These 4 Houseplants Are Best For Beginners
The trick to beginning a life-long love affair with indoor plants is to start with easy-care, virtually indestructible houseplants that look happy and stay healthy, even if you forget to water. Here are our four top recommendations for beginners.
1. Easy-Breezy Pothos
Golden pothos (Epipremnum aureum) is a lush and lovely houseplant that we would recommend for anyone, beginner and expert alike. It's like a best friend who will stick with you through ups and downs, marriages and divorces, across-the-country moves, and social media mishaps. Pothos may not be unkillable but we've yet to see one dead.
Pothos is a cascading vine and its large, heart-shaped leaves are a bright shade of green, often variegated with yellow or pale green striations. If you like long vines, pothos can grow to 30 feet long indoors, but they are easily pinched off to keep them shorter. Flexible and resilient, pothos grow cheerily in full sun, partial shade, or low-light and thrive under fluorescent lights too. They can go for weeks without water and don't pine for fertilizer either. Pothos is a truly great starter houseplant.
2. Low-Care Spider Plants
Spider plants (Chlorophytum comosum) look very different from pothos, but they are equally easy-care. Spider plant foliage is long and grasslike, growing in a rosette of thin, arching leaves that are ideal for hanging baskets. Many varieties are solid green but others have white stripes down the center of each leaf. Most delightfully mature plants produce miniature "spidies" on the ends of long, arched stalks. The babies develop roots as they hang there, and once they do, you can clip them off and plant them.
Spider plants make our "beginner" list because they don't have many hard-and-fast growing requirements. They don't like direct sun, but any type of indirect sun is just fine, whether it's bright, moderate, or low light. They need occasional watering, but that might be every week, every two weeks, or even at three week intervals. They don't attract pests and thrive in ordinary potting soil.
3. Vacation-Proof Aloe Vera
One of the mistakes beginners often make with houseplants is forgetting to water them regularly. But that's no problem with aloe vera (Aloe vera).
You know aloe vera — the trunkless succulent whose toothed "fingers" are filled with gooey gel that relieves sunburn pain. A lovely and useful houseplant, aloe vera is undeniably resilient. In fact, in the gardening world it is said that the only way to kill aloe is to keep it in wet soil. Plant it in well-draining succulent soil, water it deeply when it occurs to you and head out on vacation without a second thought. It only needs a drink every two or three weeks in the summer and much less frequently in winter.
Aloe likes bright indirect light, so find the spot before you bring it home. Artificial light will do just fine as will any temperature between 50 and 85 degrees Fahrenheit.

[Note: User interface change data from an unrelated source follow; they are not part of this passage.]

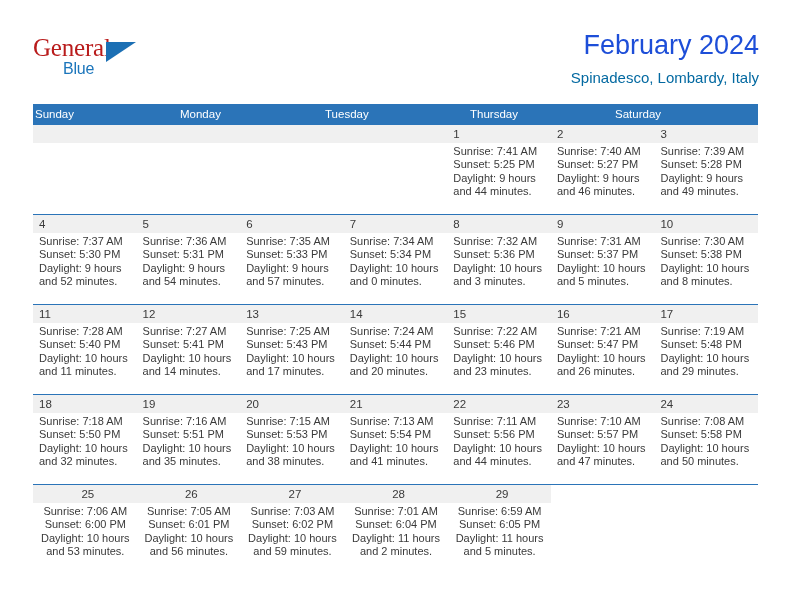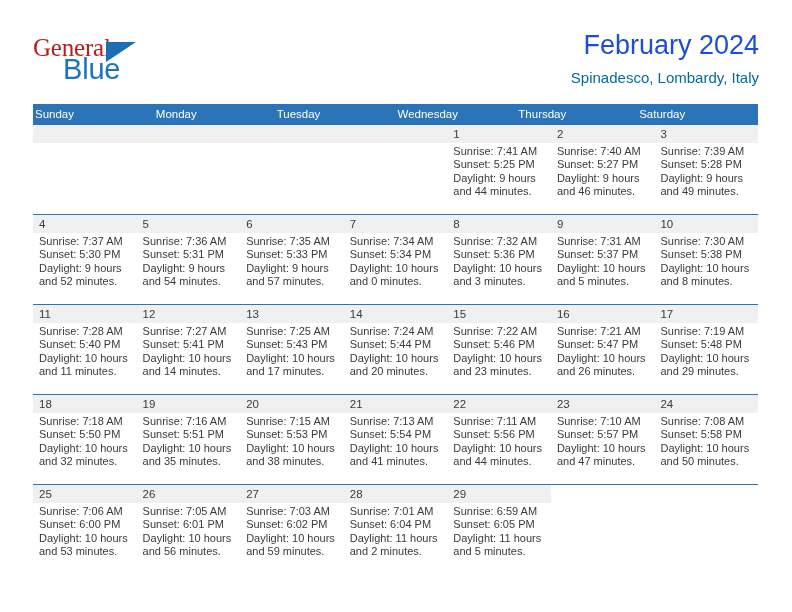"Blue" .logo-blue { font-size: 29px -> 16px }
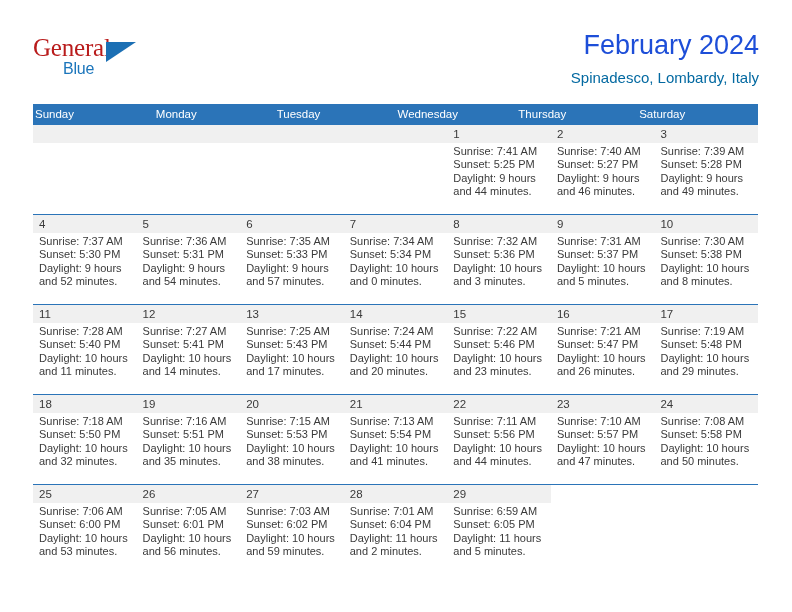"Wednesday" div.dow { html: <div>Wednesday</div> -> none }
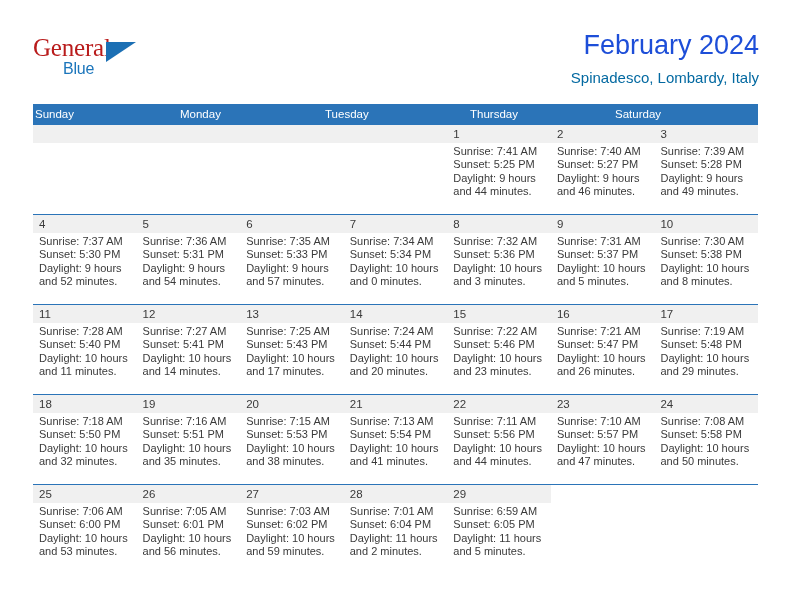"25" .week.last { text-align: none -> center }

4. No-Nonsense Snake Plant
Snake plant (Sanseverria trifasciata) is also known as mother-in-law's-tongue. The common names for this plant don't exactly paint it in a friendly light but remember, they describe the way the houseplant looks, not its character. It is an upright succulent with tall, flat stalks that are pointed on the tips. Each stalk can grow taller than you think, up to a yard or more over time, and a typical snake plant will have six or more stems.
The snake plant is among the most forgiving houseplants we've ever had the pleasure to know. It grows well in full sun or partial sun, but will also be fine in a very low-light. The plant's growth rate will slow in a shady corner but the plant will keep on keeping on.
Too little water is way better for this plant than too much water, and even if you are religious about providing irrigation, you should wait until the plant's soil has dried out significantly. Fertilizer? No need. It's a set-it-and-forget-it kind of plant.